La segunda consideración es que el capitalismo se basa en el crecimiento de la oferta de bienes y servicios y ello implica también el del consumo de recursos y de residuos. Pero, desde hace ya algunos años, se ha verificado que estamos llegando a límites ecológicos tanto en la disponibilidad de recursos (agotamiento tanto de los vivos como de los inertes) como en la capacidad de absorción de nuestros residuos (emisiones a la atmósfera, océanos y medio terrestre). Las alarmas se repiten desde todos los ámbitos y, sin embargo, no se adoptan las decisiones evidentes que serían necesarias para evitar la catástrofe. Es cierto que el discurso político (con excepciones muy relevantes) asume ya explícitamente postulados incuestionables científicamente, pero las medidas que se adoptan no pasan de meros retoques cosméticos que apenas arañan el funcionamiento básico del sistema económico. 
 
Ya no esperamos una intervención divina que nos salve, pero hemos trasladado nuestra fe al mercado. O probablemente no sea así, sino que esté ocurriendo como con aquellos papas del Renacimiento que no creían en Dios, pero defendían la Fe porque así les convenía.
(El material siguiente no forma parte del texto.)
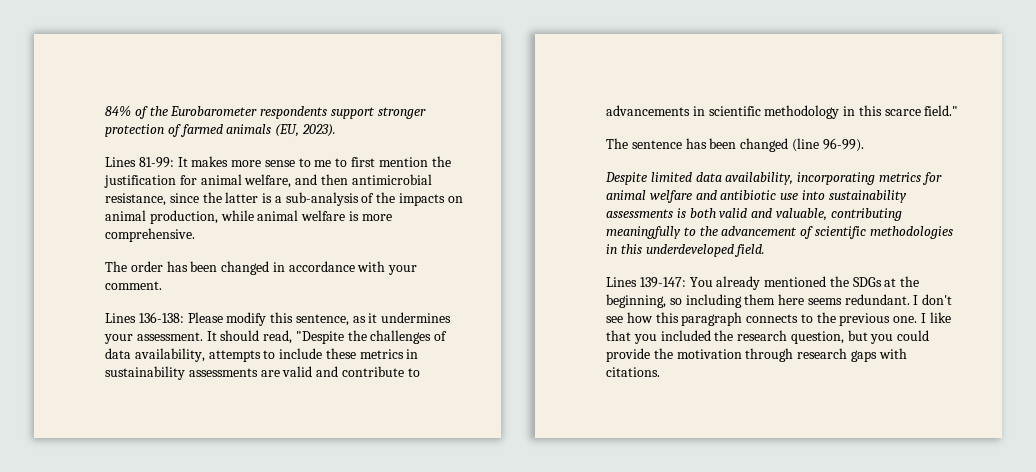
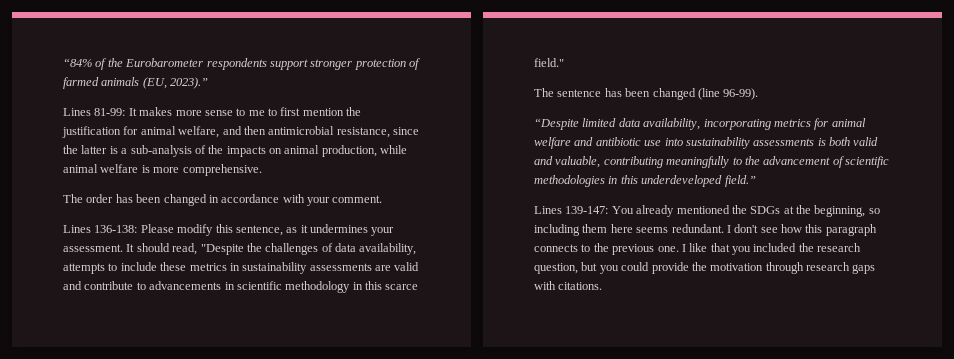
- 84% of the Eurobarometer respondents support stronger protection of farmed animals (EU, 2023).
+ “84% of the Eurobarometer respondents support stronger protection of farmed animals (EU, 2023).”
- Despite limited data availability, incorporating metrics for animal welfare and antibiotic use into sustainability assessments is both valid and valuable, contributing meaningfully to the advancement of scientific methodologies in this underdeveloped field.
+ “Despite limited data availability, incorporating metrics for animal welfare and antibiotic use into sustainability assessments is both valid and valuable, contributing meaningfully to the advancement of scientific methodologies in this underdeveloped field.”

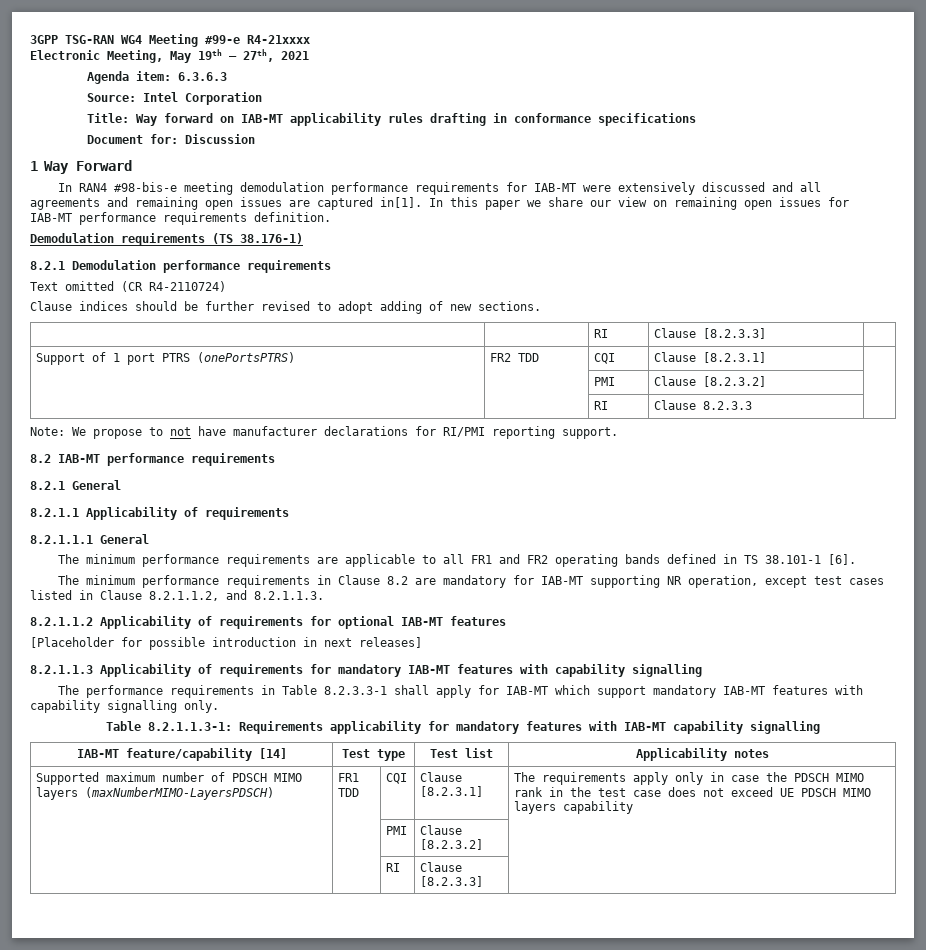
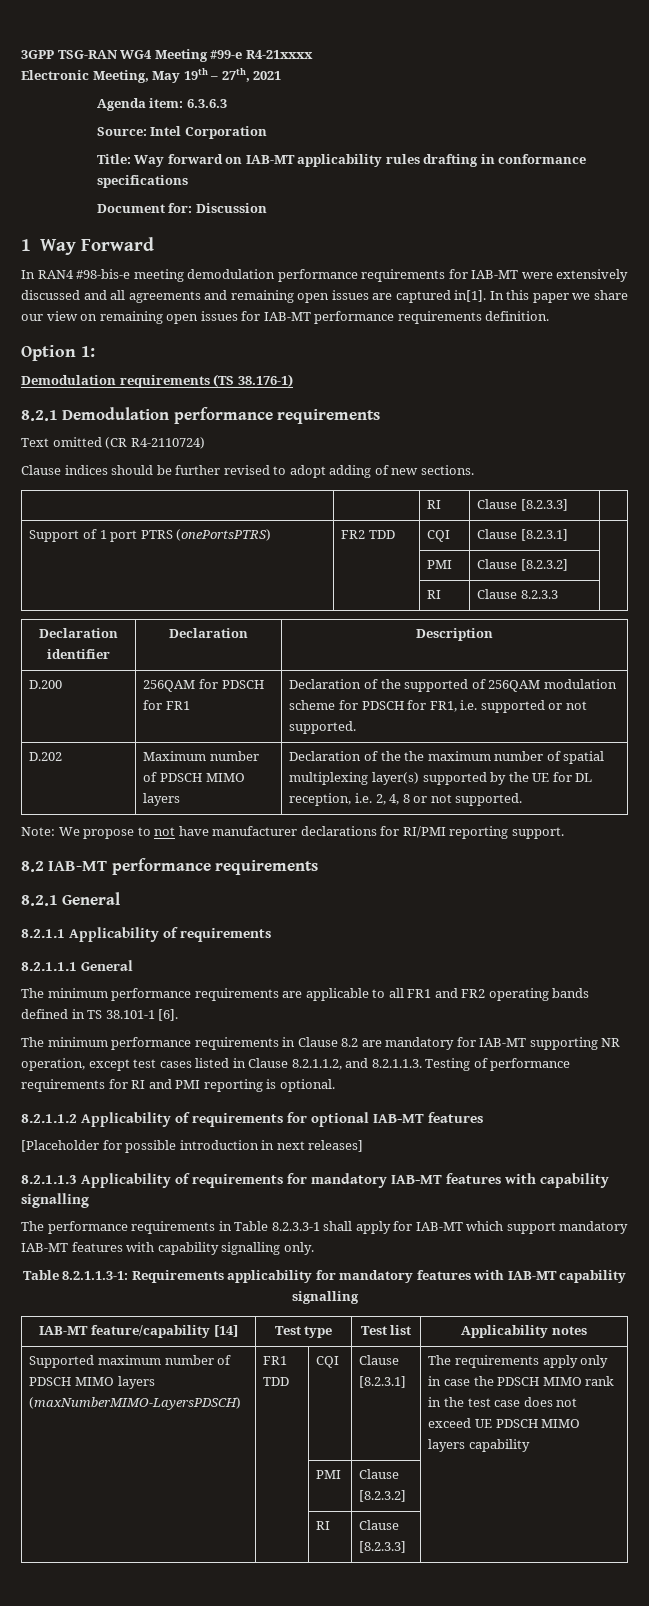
+ Option 1:
+ Declaration identifier | Declaration | Description
+ D.200 | 256QAM for PDSCH for FR1 | Declaration of the supported of 256QAM modulation scheme for PDSCH for FR1, i.e. supported or not supported.
+ D.202 | Maximum number of PDSCH MIMO layers | Declaration of the the maximum number of spatial multiplexing layer(s) supported by the UE for DL reception, i.e. 2, 4, 8 or not supported.
- The minimum performance requirements in Clause 8.2 are mandatory for IAB-MT supporting NR operation, except test cases listed in Clause 8.2.1.1.2, and 8.2.1.1.3.
+ The minimum performance requirements in Clause 8.2 are mandatory for IAB-MT supporting NR operation, except test cases listed in Clause 8.2.1.1.2, and 8.2.1.1.3. Testing of performance requirements for RI and PMI reporting is optional.

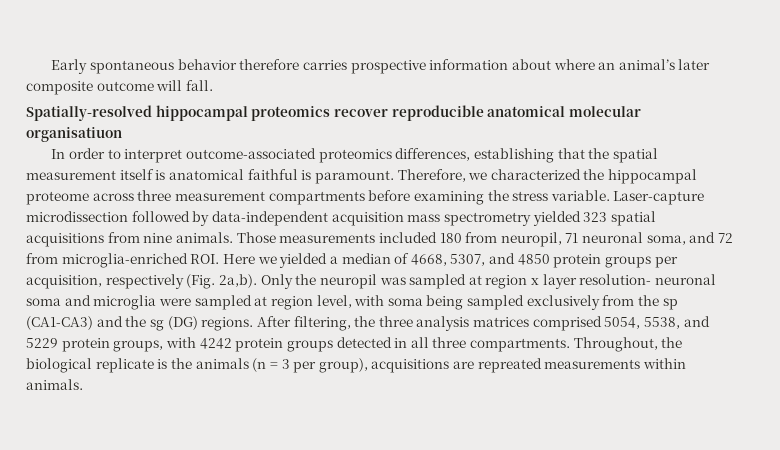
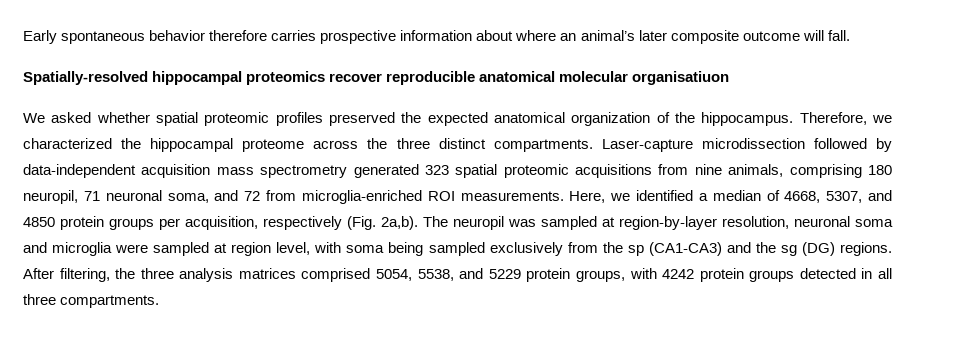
- In order to interpret outcome-associated proteomics differences, establishing that the spatial measurement itself is anatomical faithful is paramount.
+ We asked whether spatial proteomic profiles preserved the expected anatomical organization of the hippocampus.
- Therefore, we characterized the hippocampal proteome across three measurement compartments before examining the stress variable.
+ Therefore, we characterized the hippocampal proteome across the three distinct compartments.
- Laser-capture microdissection followed by data-independent acquisition mass spectrometry yielded 323 spatial acquisitions from nine animals. Those measurements included 180 from neuropil, 71 neuronal soma, and 72 from microglia-enriched ROI. Here we yielded a median of 4668, 5307, and 4850 protein groups per acquisition, respectively (Fig. 2a,b).
+ Laser-capture microdissection followed by data-independent acquisition mass spectrometry generated 323 spatial proteomic acquisitions from nine animals, comprising 180 neuropil, 71 neuronal soma, and 72 from microglia-enriched ROI measurements. Here, we identified a median of 4668, 5307, and 4850 protein groups per acquisition, respectively (Fig. 2a,b).
- Only the neuropil was sampled at region x layer resolution- neuronal soma and microglia were sampled at region level, with soma being sampled exclusively from the sp (CA1-CA3) and the sg (DG) regions.
+ The neuropil was sampled at region-by-layer resolution, neuronal soma and microglia were sampled at region level, with soma being sampled exclusively from the sp (CA1-CA3) and the sg (DG) regions.
- Throughout, the biological replicate is the animals (n = 3 per group), acquisitions are repreated measurements within animals.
Intuyo que los actuales papas del capitalismo saben de sobra que nuestra supervivencia requiere cambiar radicalmente las reglas del funcionamiento de la economía, pero no están dispuestos a permitirlo. Conscientes de la gravedad, se reafirman los mensajes que refuerzan el pensamiento dogmático aportando propuestas lampedusianas de aggiornamento (capitalismo verde, por ejemplo) que permitan corregir y ajustar el sistema económico a las nuevas exigencias. Pero éstas, cuando se adoptan, son tan tímidas que apenas resuelven nada, como los datos se encargan de demostrar año a año: todos los indicadores empeoran, cada día que pasa estamos más cerca de superar límites irreversibles que hacen peligrar nuestra vida en sociedad. 
 
Personalmente, estoy convencido de que el desastre que tenemos a la vista solo puede evitarse con una radical transformación del capitalismo. En concreto, coincido con Jason Hickel (recomiendo encarecidamente la lectura de su libro Menos es Más), en que hay que pasar de una economía basada en el crecimiento a otra del decrecimiento. Sin embargo, a diferencia de ese autor, no creo que eso ocurra. O, al menos, no de forma aceptablemente pacífica. El comportamiento de nuestra especie (que poco tiene de sapiens) me hace presagiar lo peor: desastres climáticos, migraciones masivas, violencia social, hambrunas, muertes en proporciones inimaginables. Todo lo que sea necesario para que la vida en la Tierra prosiga. Creo que estamos a las puertas de la peor catástrofe de la historia de nuestra especie (no del planeta), una catástrofe evitable y, sin embargo, ineludible. Ojalá me equivoque, pero los datos no dejan mucho atisbo a la esperanza. Mi único y egoísta consuelo es no llegar a ver los efectos más dramáticos y terribles de este apocalipsis.